His answer was that the most important commandment is to love God with everything you have. Then He added that the second most important commandment is to "love your neighbor as yourself."
Most sermons I've heard on this passage talk about the implied need to love ourselves, but I think Jesus was talking about something deeper than whether or not we like ourselves or have a good self image. He took it as a given that we love ourselves. This wasn't something He was commanding us to do. He knew that it was part of our human nature.
Here's my take on how we love ourselves and how that applies to the commandment to love other people.
We always judge ourselves by our inner thoughts and intentions, but we judge others by their words, actions and results. Loving others as you love yourself means always trusting that their actions are done with the best of intentions even if what they're saying or doing feels really hurtful.
I look at code I wrote more than a year ago and think, "man, that guy really didn't know what he was doing!" I know that I was doing the best I knew how at the time and it did produce the desired result. I have to remember to give others the same grace that I give my past self.
I know I have great potential and I'm learning new and better ways of doing things and relating to people all the time. I tend to look at myself through that hopeful filter. Loving others as I love myself means looking at them with unwavering hope for who they can become — believing in their potential and not getting hung up on their past mistakes.
In general, we are quick to forgive (or justify) ourselves. Even the worst criminals don't think of themselves as bad people. In the opening chapter of his book, How To Win Friends and Influence People, Dale Carnegie tells a few stories to make this point. Here's one of them:
When Crowley was captured, Police Commissioner E. P. Mulrooney declared that the two-gun desperado was one of the most dangerous criminals ever encountered in the history of New York. "He will kill," said the Commissioner, "at the drop of a feather."
But how did "Two Gun" Crowley regard himself? We know because while the police were firing into his apartment, he wrote a letter addressed "To whom it may concern." And, as he wrote, the blood flowing from his wounds left a crimson trail on the paper. In his letter Crowley said: "Under my coat is a weary heart, but a kind one — one that would do nobody any harm."

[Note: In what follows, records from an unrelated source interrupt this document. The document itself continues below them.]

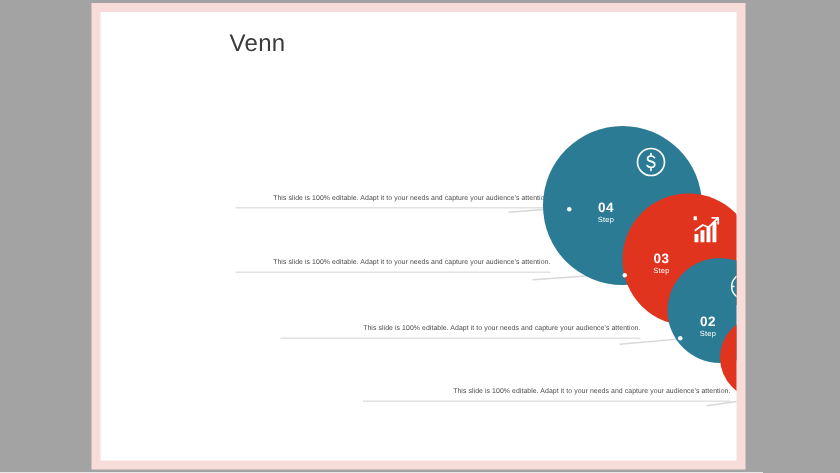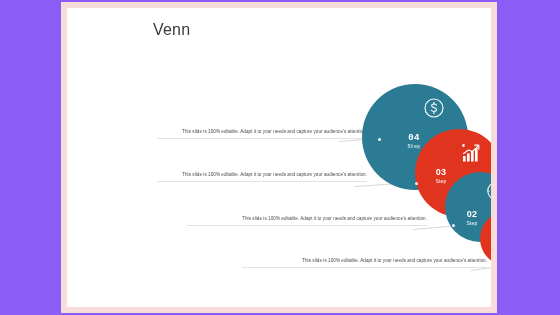"Venn" #stage { background: #8b5cf6 -> #a3a3a3 }
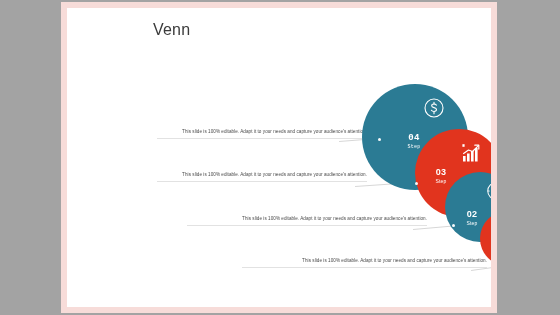"04" #label-04 { font-family: Liberation Mono, monospace -> none; left: 330px -> 320px }
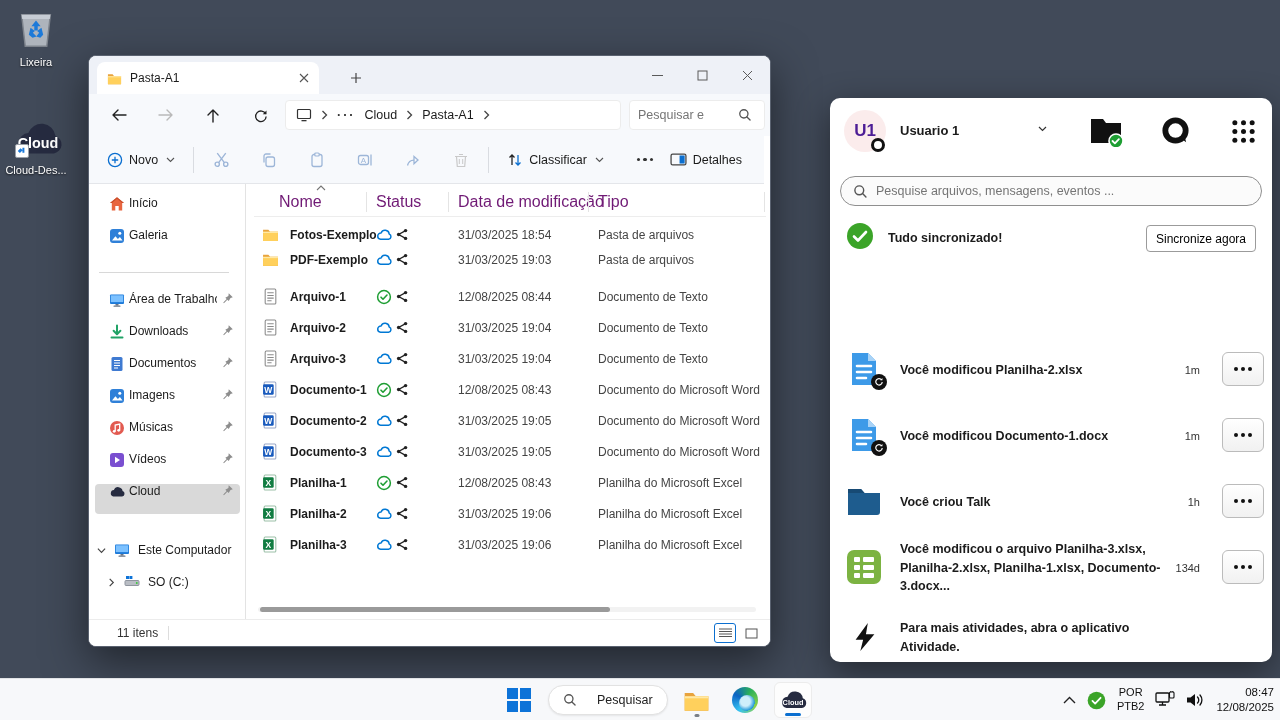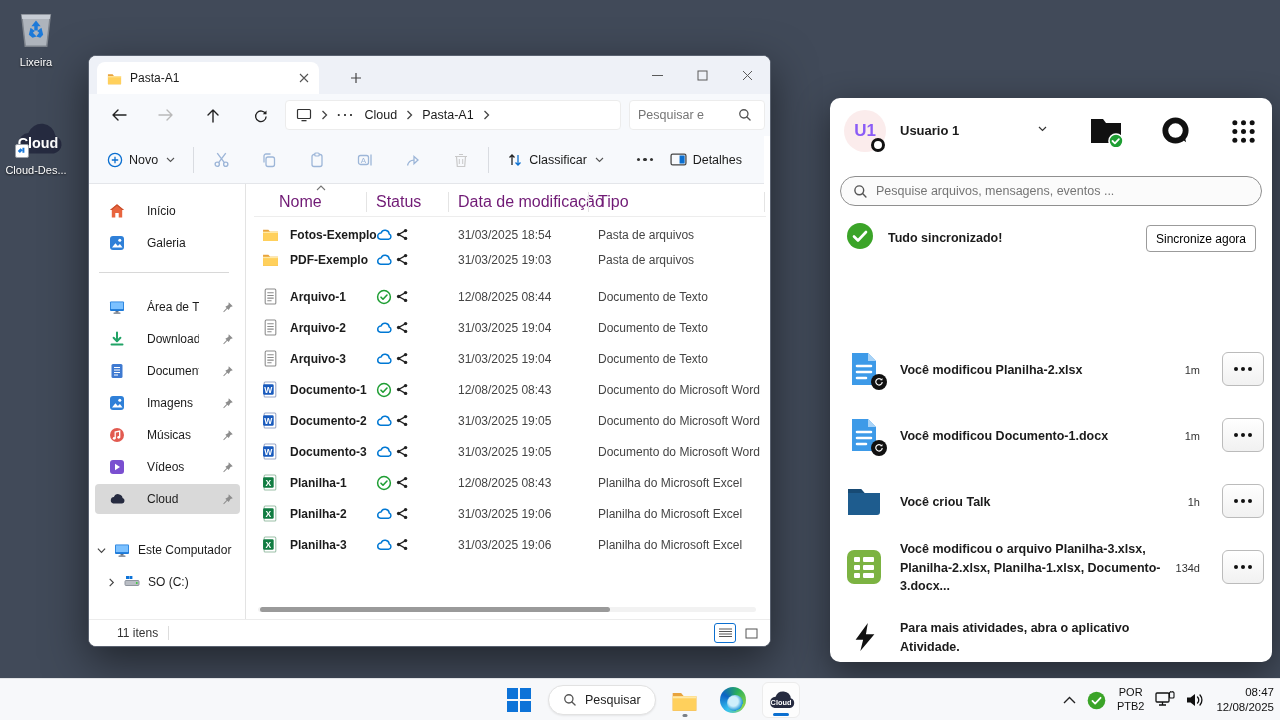"U1" .avatar { color: #8b5cf6 -> #4c1d95 }
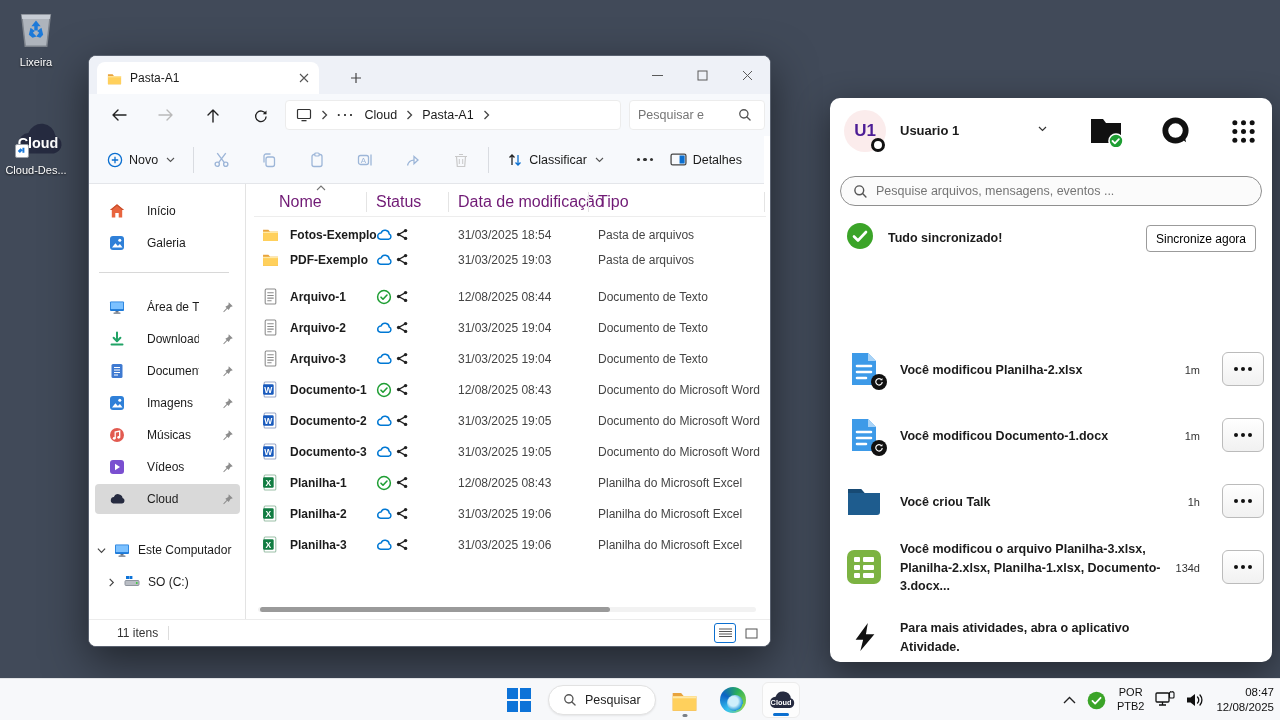"Início" .side-item { align-items: center -> none; gap: 22px -> 4px }
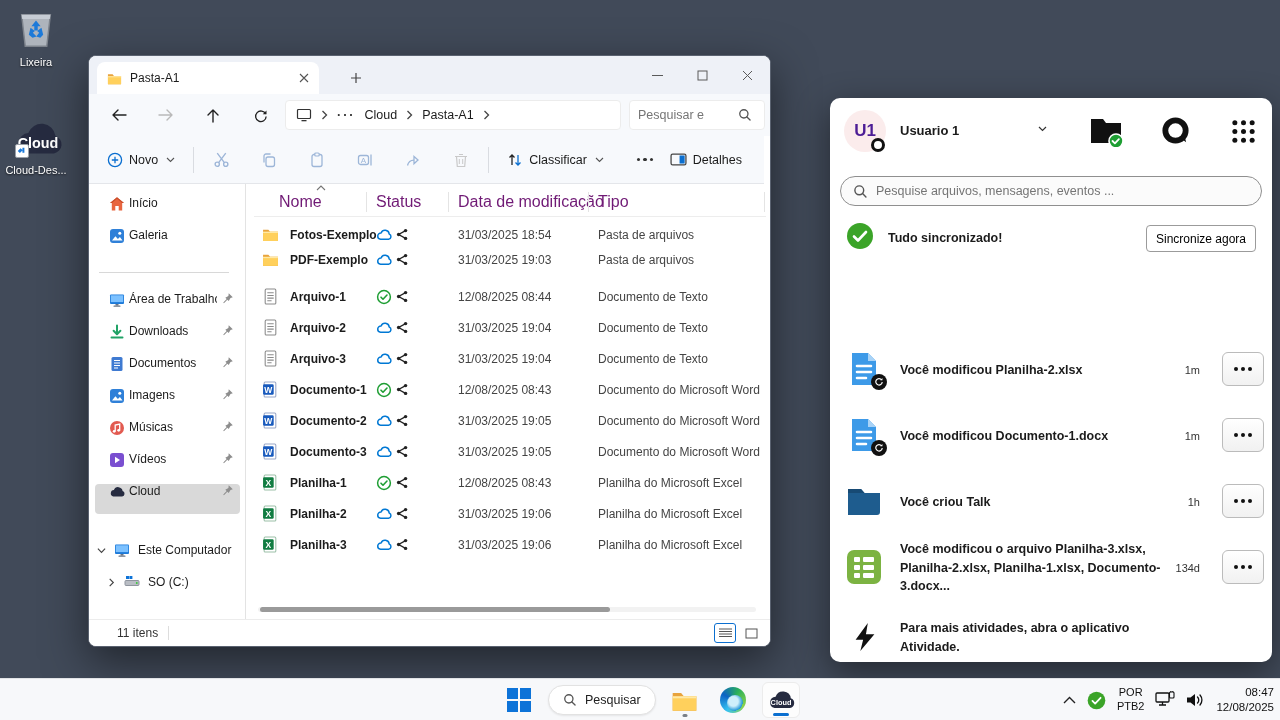"Pesquisar" .tb-searchpill { gap: 8px -> 20px }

A short time before this, Crowley had been having a necking party with his girlfriend on a country road out on Long Island. Suddenly a policeman walked up to the car and said: "Let me see your license."
Without saying a word, Crowley drew his gun and cut the policeman down with a shower of lead. As the dying officer fell, Crowley leaped out of the car, grabbed the officer's revolver, and fired another bullet into the prostrate body. And that was the killer who said: "Under my coat is a weary heart, but a kind one — one that would do nobody any harm."
Crowley was sentenced to the electric chair. When he arrived at the death house in Sing Sing, did he say, "This is what I get for killing people"? No, he said: "This is what I get for defending myself."
The point of the story is this: "Two Gun" Crowley didn't blame himself for anything.
Loving others as ourselves means looking at those same people and not thinking of them as bad people, but instead hoping and praying that they find grace and mercy. Remember to "first take the plank out of your own eye, and then you will see clearly to remove the speck from your brother's eye." Matthew 7:3-5
Proverbs 10:12 says, "Hatred stirs up strife, but love covers all sins." If we ever make a mistake, we do everything we can to quickly cover it up and make sure nobody sees it. How often do we work that hard to cover up someone else's mistakes?
Loving others this way is not easy — that's why it has to be a commandment. We naturally love ourselves, but we can only love others as we love ourselves with God's help — that's why it's the second commandment.